What you need to do: Please copy the listing that follows exactly, leaving out any pictures.

[Opening Record set section]

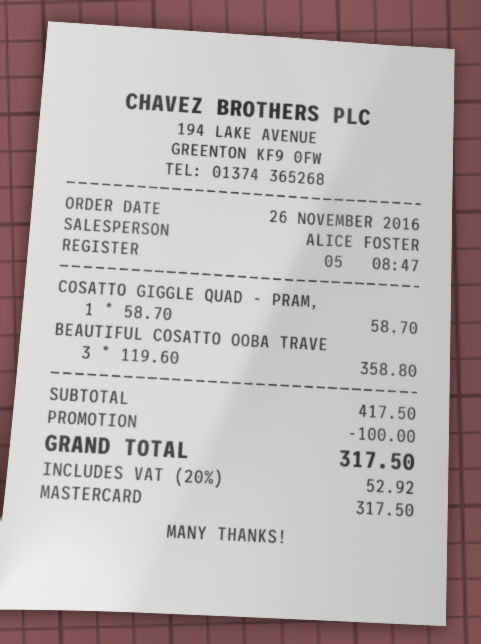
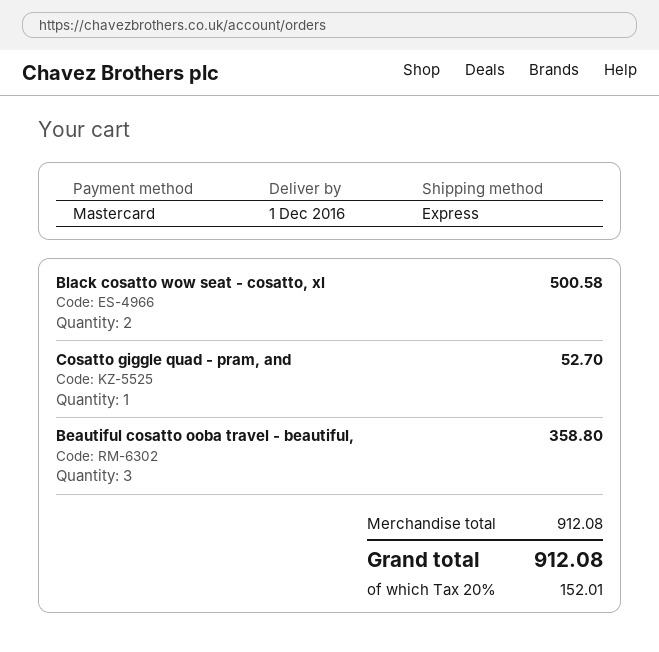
COSATTO GIGGLE QUAD - PRAM,: 1 for 58.70 -> 1 for 52.70
Black cosatto wow seat - cosatto, xl: none -> 2 for 500.58
subtotal: 417.50 -> 912.08
discount: 100.00 -> none
tax: 20% = 52.92 -> 20% = 152.01
total: 317.50 -> 912.08

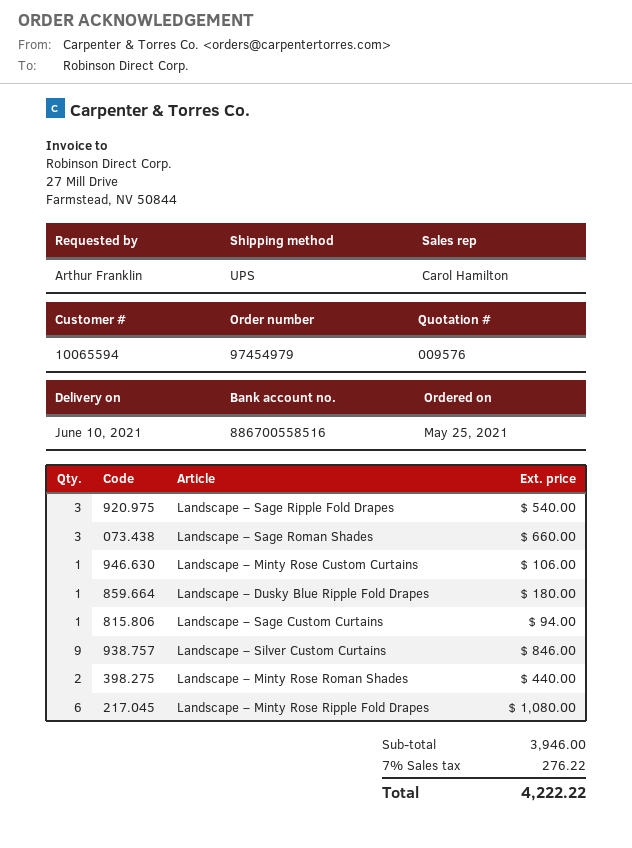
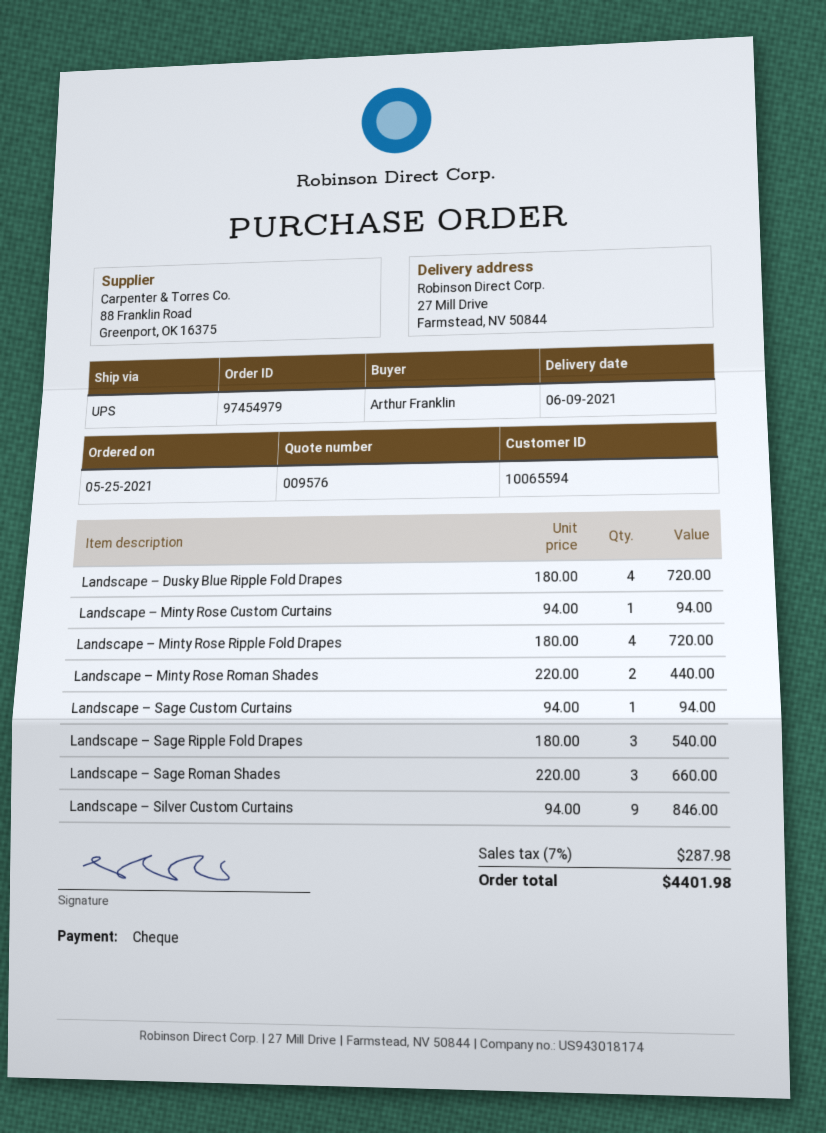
delivery date: 2021-06-10 -> 2021-06-09
Landscape – Minty Rose Custom Curtains: 1 for 106.00 -> 1 for 94.00
Landscape – Dusky Blue Ripple Fold Drapes: 1 for 180.00 -> 4 for 720.00
Landscape – Minty Rose Ripple Fold Drapes: 6 for 1080.00 -> 4 for 720.00
tax: 7% = 276.22 -> 7% = 287.98
total: 4222.22 -> 4401.98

[Closing Record set section]

Answer area:
COSATTO GIGGLE QUAD - PRAM,: 1 for 58.70 -> 1 for 52.70
Black cosatto wow seat - cosatto, xl: none -> 2 for 500.58
subtotal: 417.50 -> 912.08
discount: 100.00 -> none
tax: 20% = 52.92 -> 20% = 152.01
total: 317.50 -> 912.08

delivery date: 2021-06-10 -> 2021-06-09
Landscape – Minty Rose Custom Curtains: 1 for 106.00 -> 1 for 94.00
Landscape – Dusky Blue Ripple Fold Drapes: 1 for 180.00 -> 4 for 720.00
Landscape – Minty Rose Ripple Fold Drapes: 6 for 1080.00 -> 4 for 720.00
tax: 7% = 276.22 -> 7% = 287.98
total: 4222.22 -> 4401.98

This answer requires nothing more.